**Dataset:**
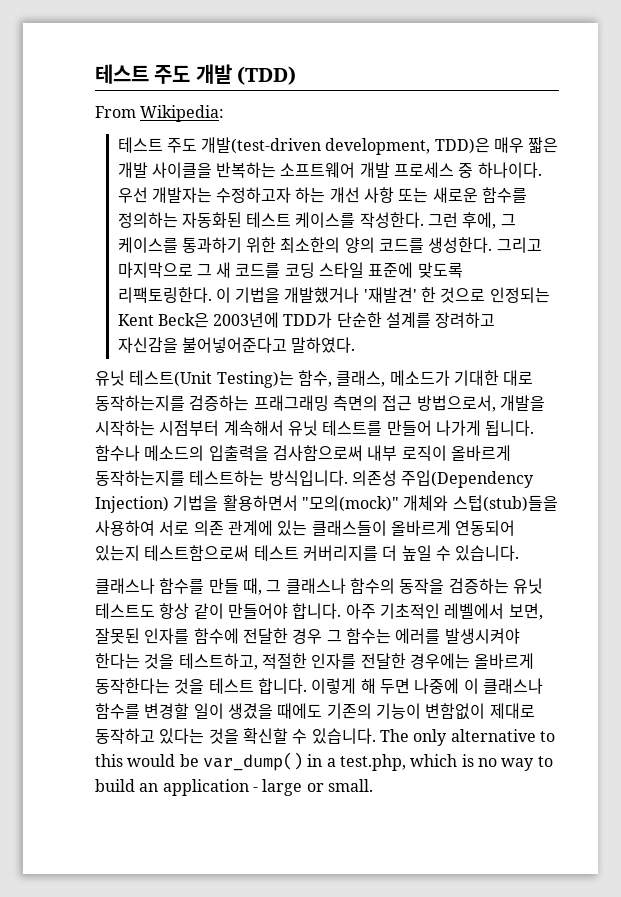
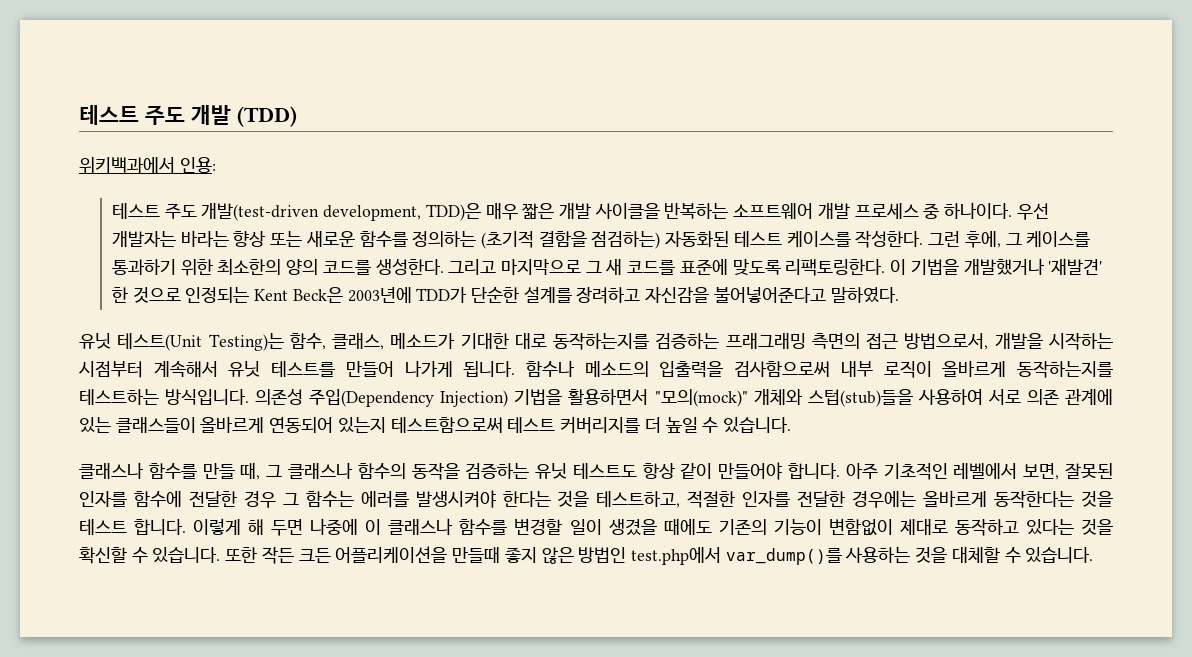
- From Wikipedia:
+ 위키백과에서 인용:
- 우선 개발자는 수정하고자 하는 개선 사항 또는 새로운 함수를 정의하는 자동화된 테스트 케이스를 작성한다.
+ 우선 개발자는 바라는 향상 또는 새로운 함수를 정의하는 (초기적 결함을 점검하는) 자동화된 테스트 케이스를 작성한다.
- 그리고 마지막으로 그 새 코드를 코딩 스타일 표준에 맞도록 리팩토링한다.
+ 그리고 마지막으로 그 새 코드를 표준에 맞도록 리팩토링한다.
- The only alternative to this would be var_dump() in a test.php, which is no way to build an application - large or small.
+ 또한 작든 크든 어플리케이션을 만들때 좋지 않은 방법인 test.php에서 var_dump()를 사용하는 것을 대체할 수 있습니다.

**The task:**
Nothing should appear in the answer except the lines from the one with "코드를 표준에 맞도록 리팩토링한다." through the final line of the records, written exactly.

**Solution to this task:**
+ 그리고 마지막으로 그 새 코드를 표준에 맞도록 리팩토링한다.
- The only alternative to this would be var_dump() in a test.php, which is no way to build an application - large or small.
+ 또한 작든 크든 어플리케이션을 만들때 좋지 않은 방법인 test.php에서 var_dump()를 사용하는 것을 대체할 수 있습니다.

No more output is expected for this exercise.